- PROVIDED MATERIAL -
»»

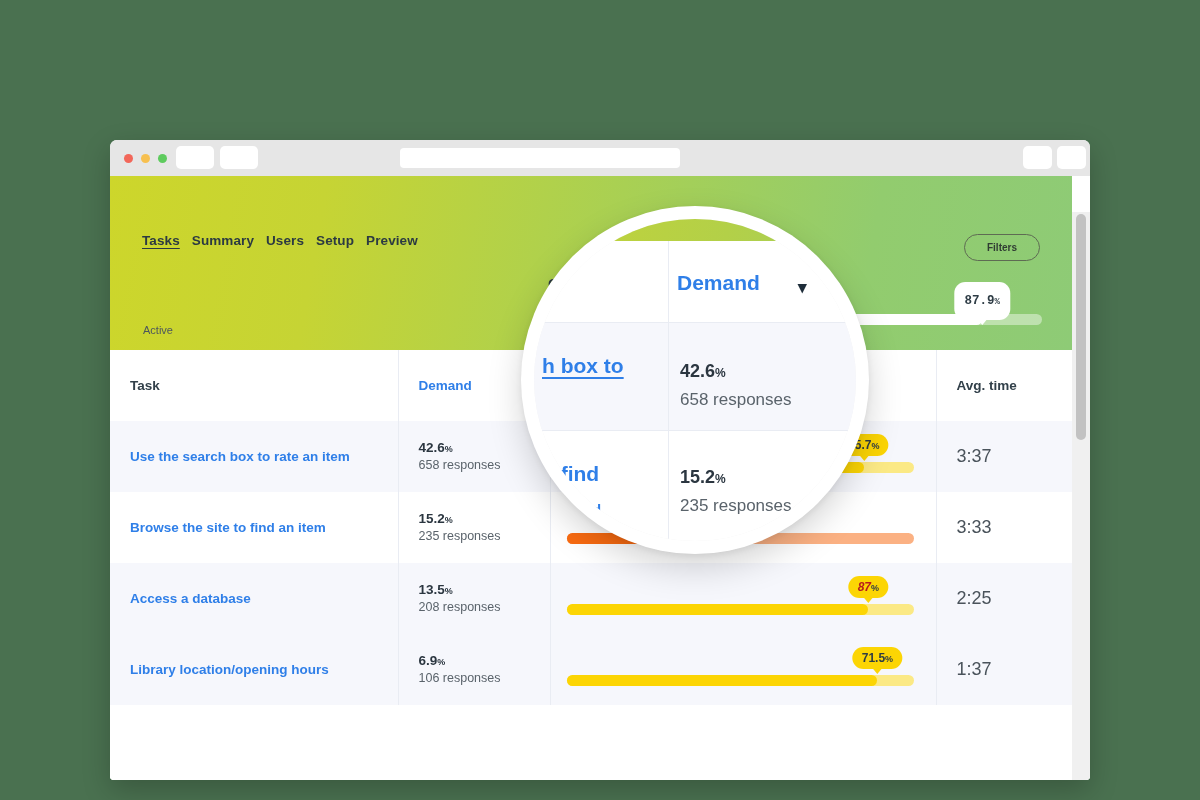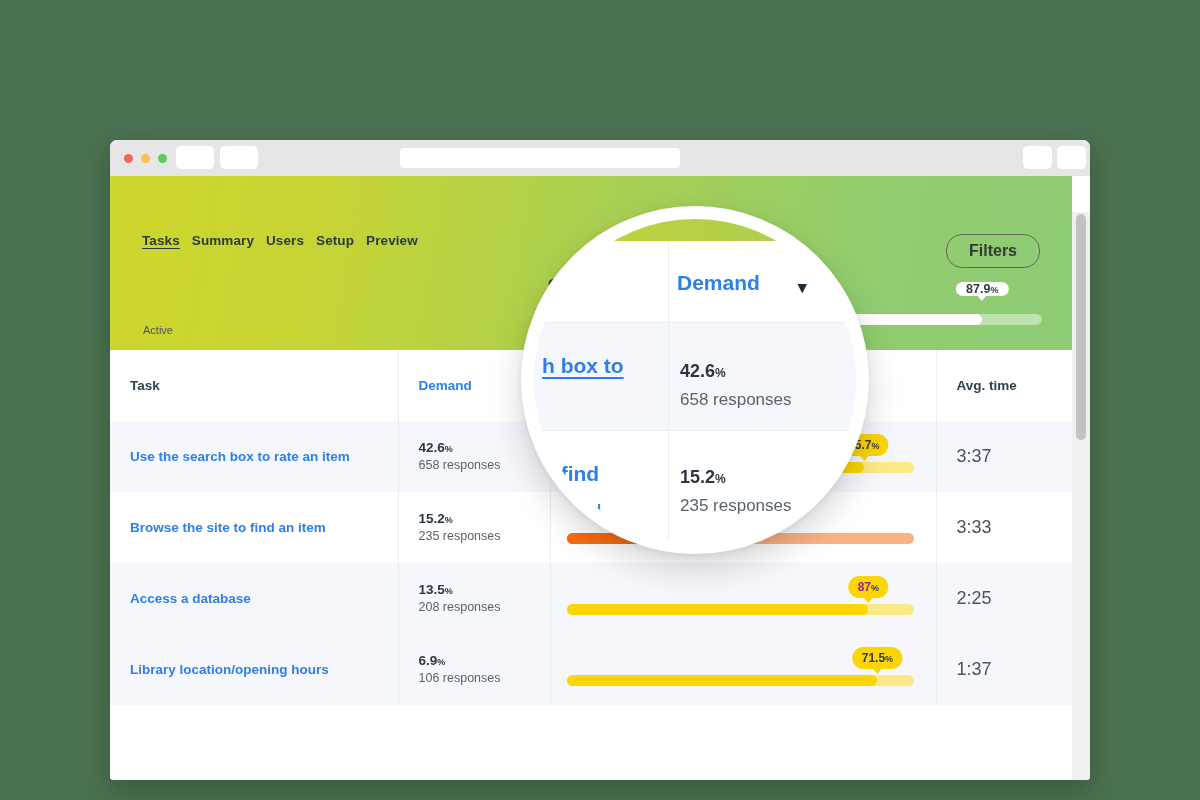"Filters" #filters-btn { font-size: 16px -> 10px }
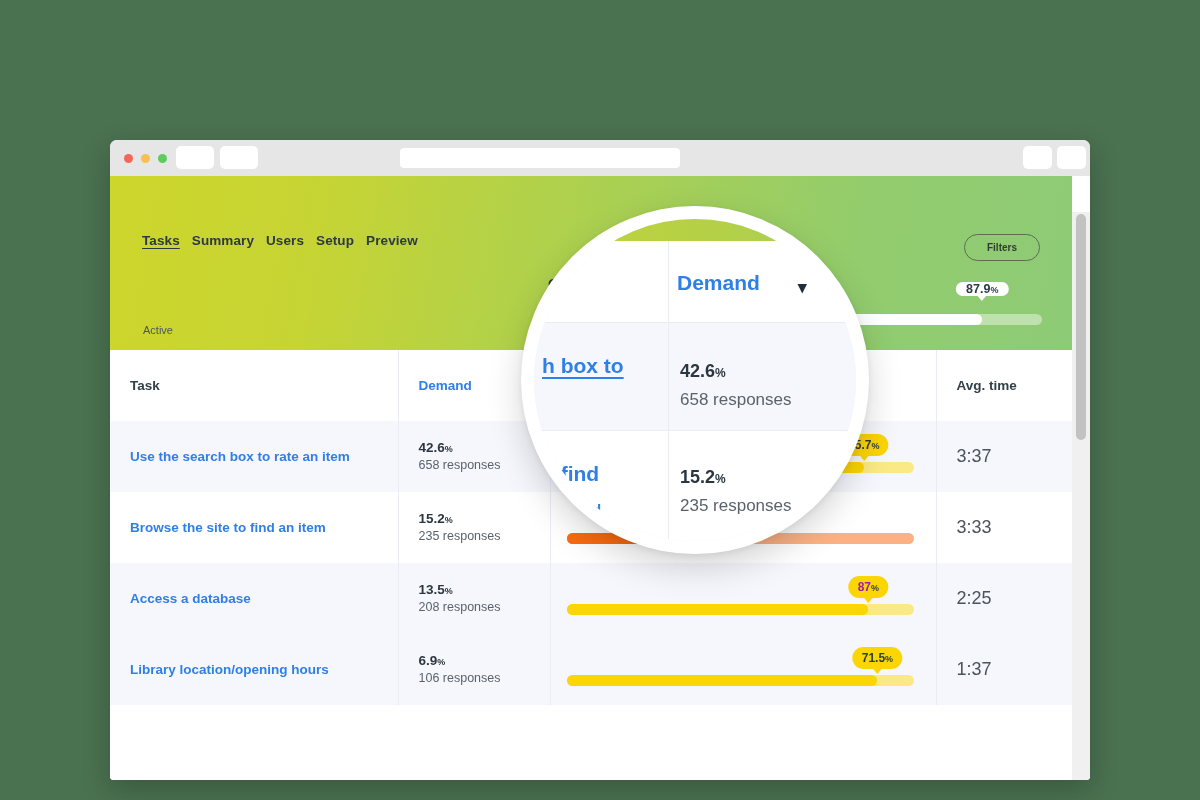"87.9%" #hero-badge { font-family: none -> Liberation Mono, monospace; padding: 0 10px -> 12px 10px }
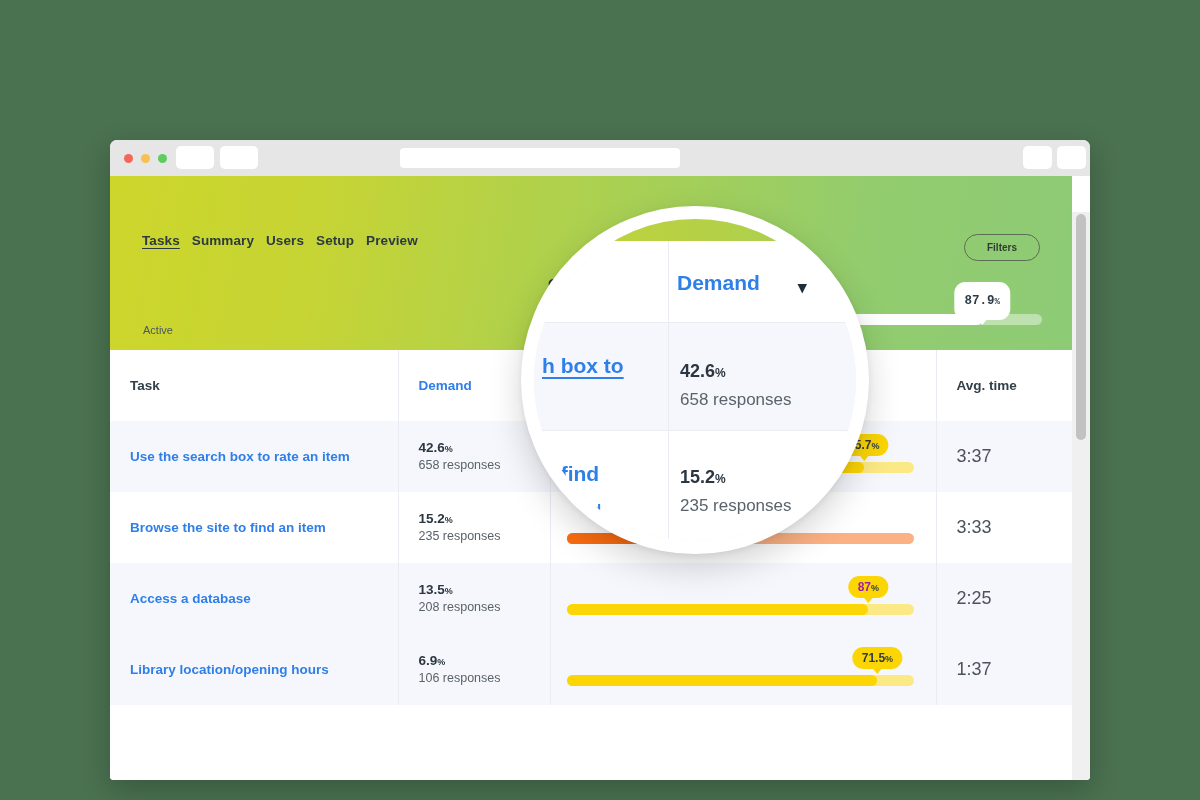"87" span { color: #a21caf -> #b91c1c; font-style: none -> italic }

««
»»

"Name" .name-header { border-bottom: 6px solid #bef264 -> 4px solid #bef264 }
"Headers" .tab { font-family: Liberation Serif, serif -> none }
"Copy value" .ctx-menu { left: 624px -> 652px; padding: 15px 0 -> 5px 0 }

««
»»

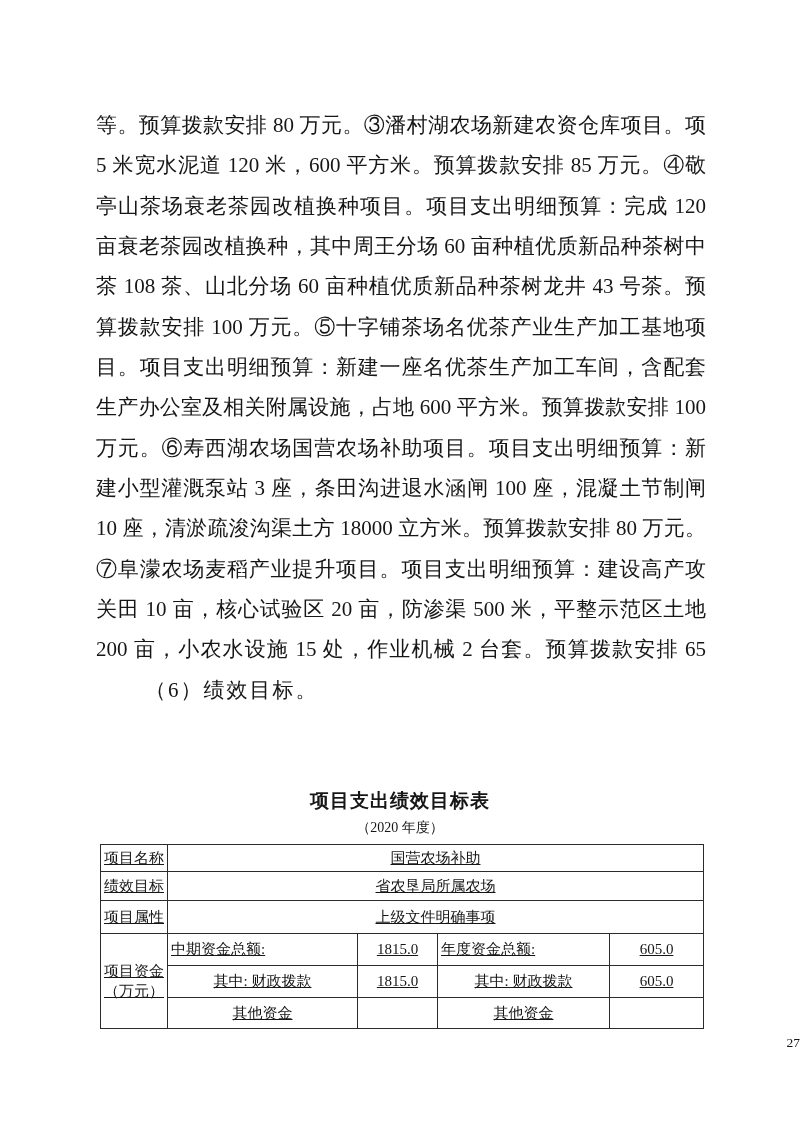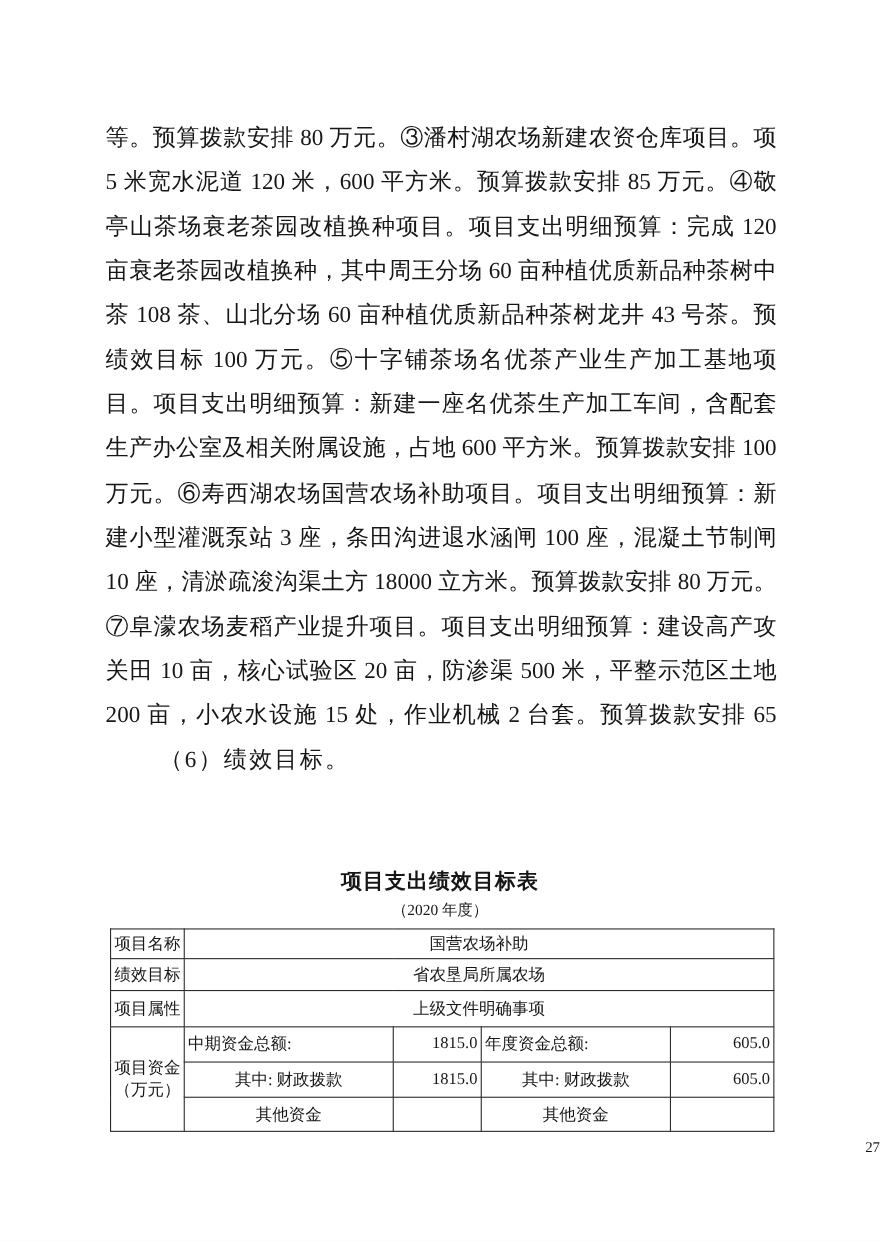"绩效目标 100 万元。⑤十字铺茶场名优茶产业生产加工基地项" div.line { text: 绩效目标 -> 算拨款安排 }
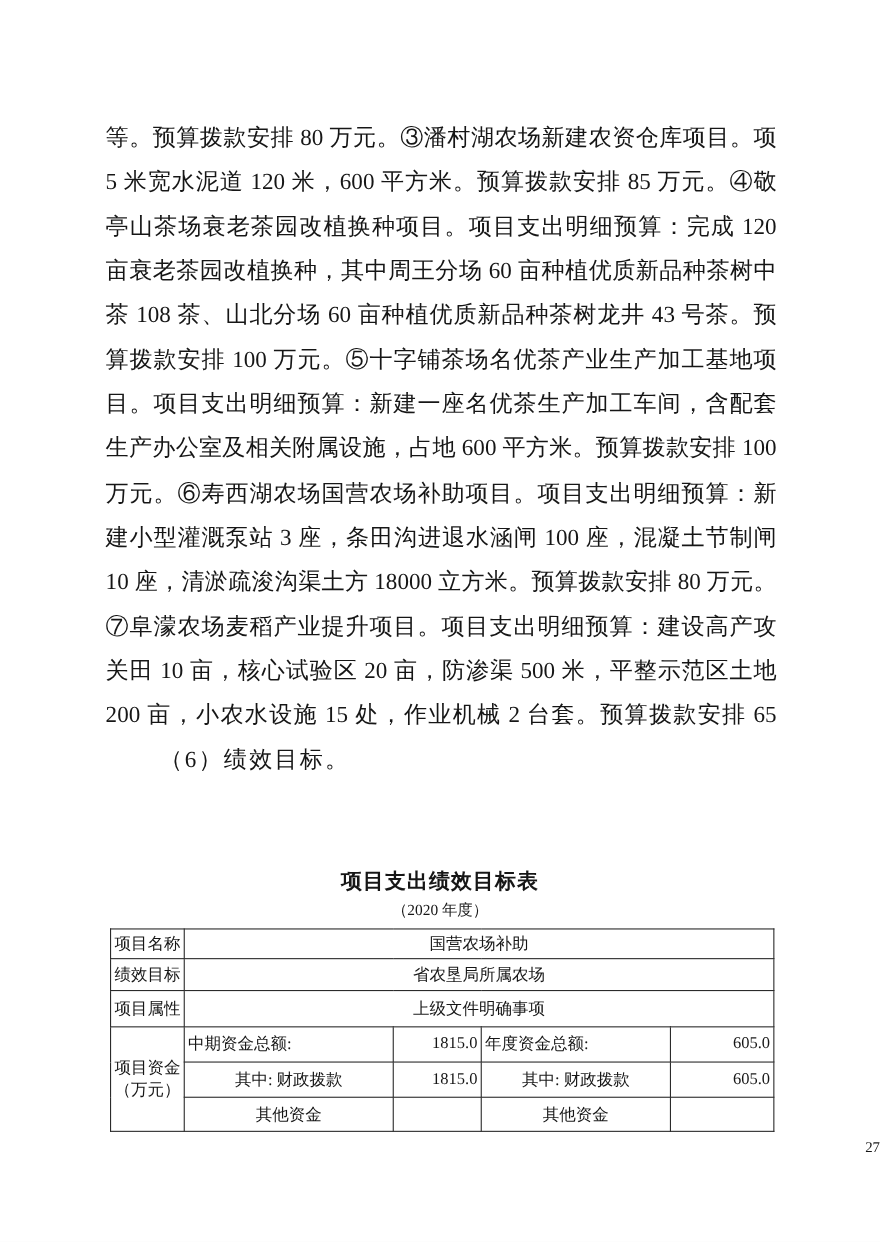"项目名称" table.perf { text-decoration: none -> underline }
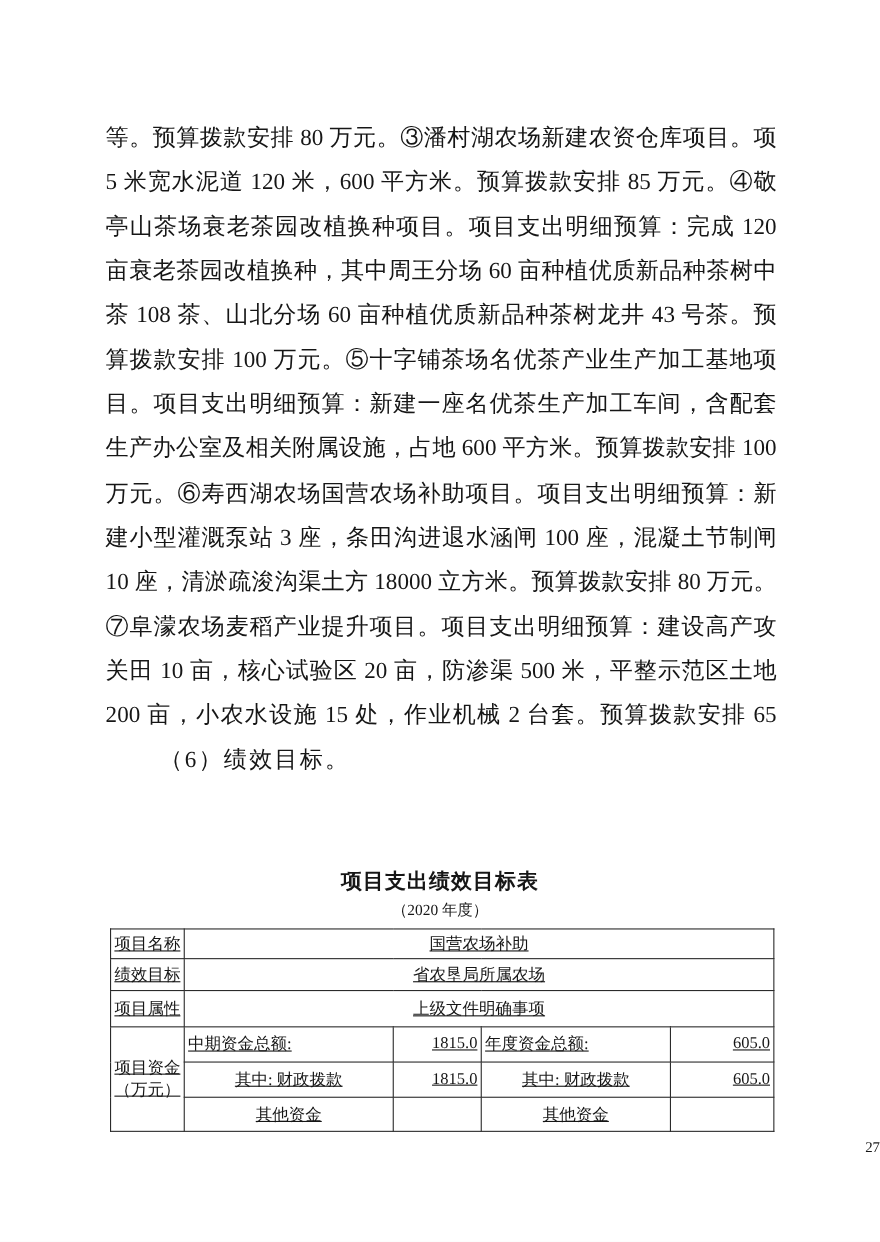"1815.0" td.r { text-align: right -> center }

««

- TRY IT -
From the line holding "border-bottom: 6px solid" to the line holding "left: 624px ->", inclusive, restate each line above exactly as written.

- SOLUTION TO THE EXERCISE -
"Name" .name-header { border-bottom: 6px solid #bef264 -> 4px solid #bef264 }
"Headers" .tab { font-family: Liberation Serif, serif -> none }
"Copy value" .ctx-menu { left: 624px -> 652px; padding: 15px 0 -> 5px 0 }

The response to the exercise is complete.